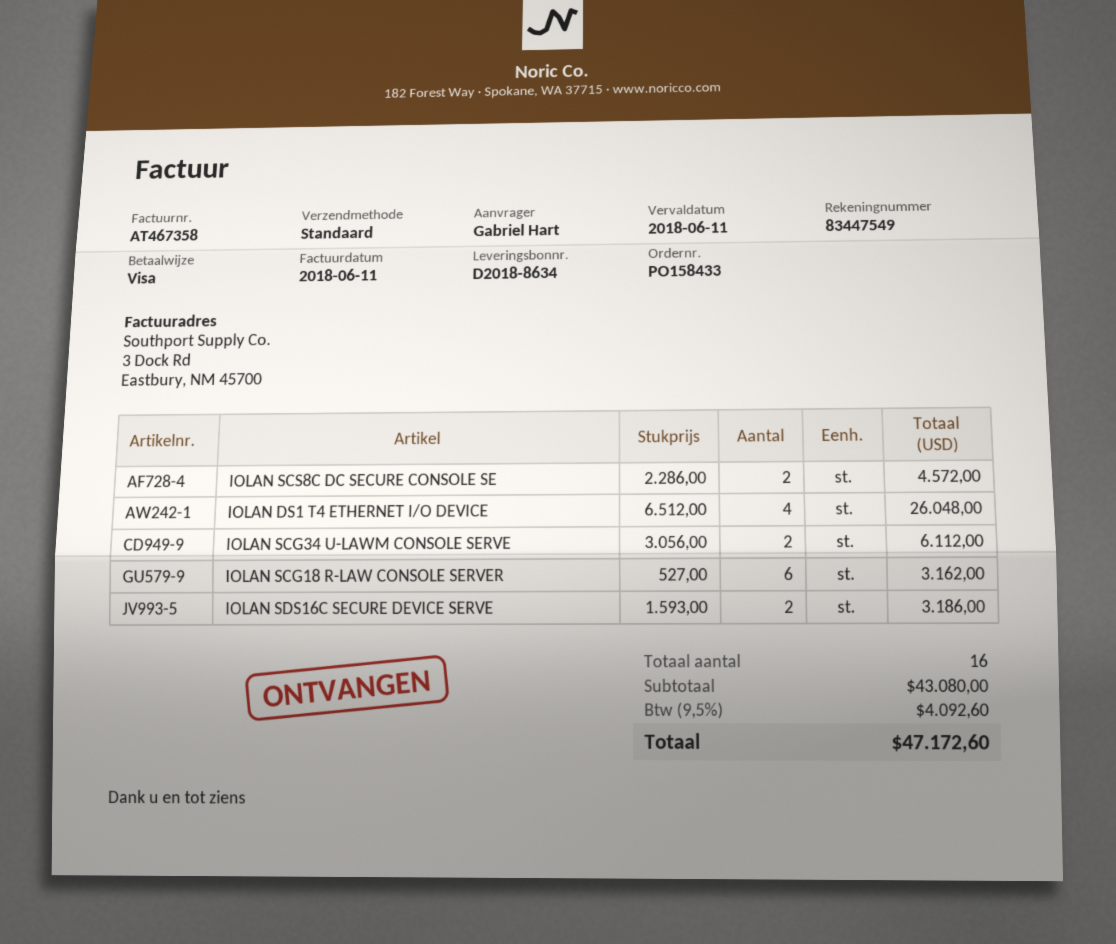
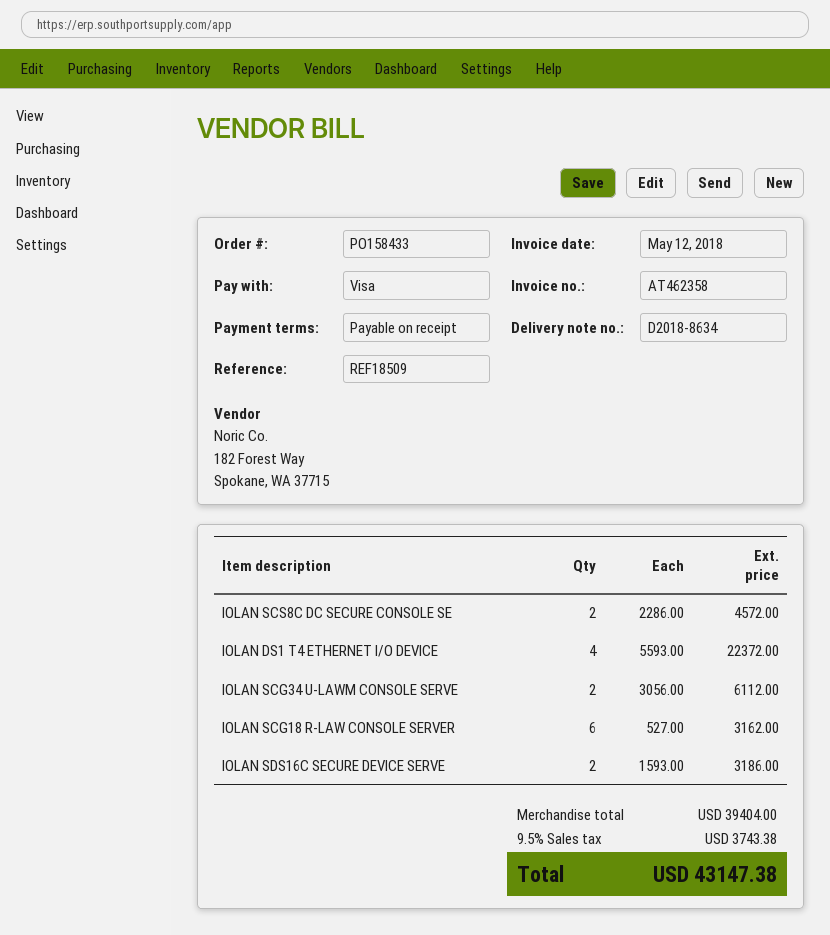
invoice number: AT467358 -> AT462358
invoice date: 2018-06-11 -> 2018-05-12
IOLAN DS1 T4 ETHERNET I/O DEVICE: 4 x 6512.00 = 26048.00 -> 4 x 5593.00 = 22372.00
subtotal: 43080.00 -> 39404.00
tax: 9.5% = 4092.60 -> 9.5% = 3743.38
total: 47172.60 -> 43147.38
*-*-*
■ **Exercise directions**: Return every entry word for word, leaving the pictures out.

■ **Response area**:
invoice number: AT467358 -> AT462358
invoice date: 2018-06-11 -> 2018-05-12
IOLAN DS1 T4 ETHERNET I/O DEVICE: 4 x 6512.00 = 26048.00 -> 4 x 5593.00 = 22372.00
subtotal: 43080.00 -> 39404.00
tax: 9.5% = 4092.60 -> 9.5% = 3743.38
total: 47172.60 -> 43147.38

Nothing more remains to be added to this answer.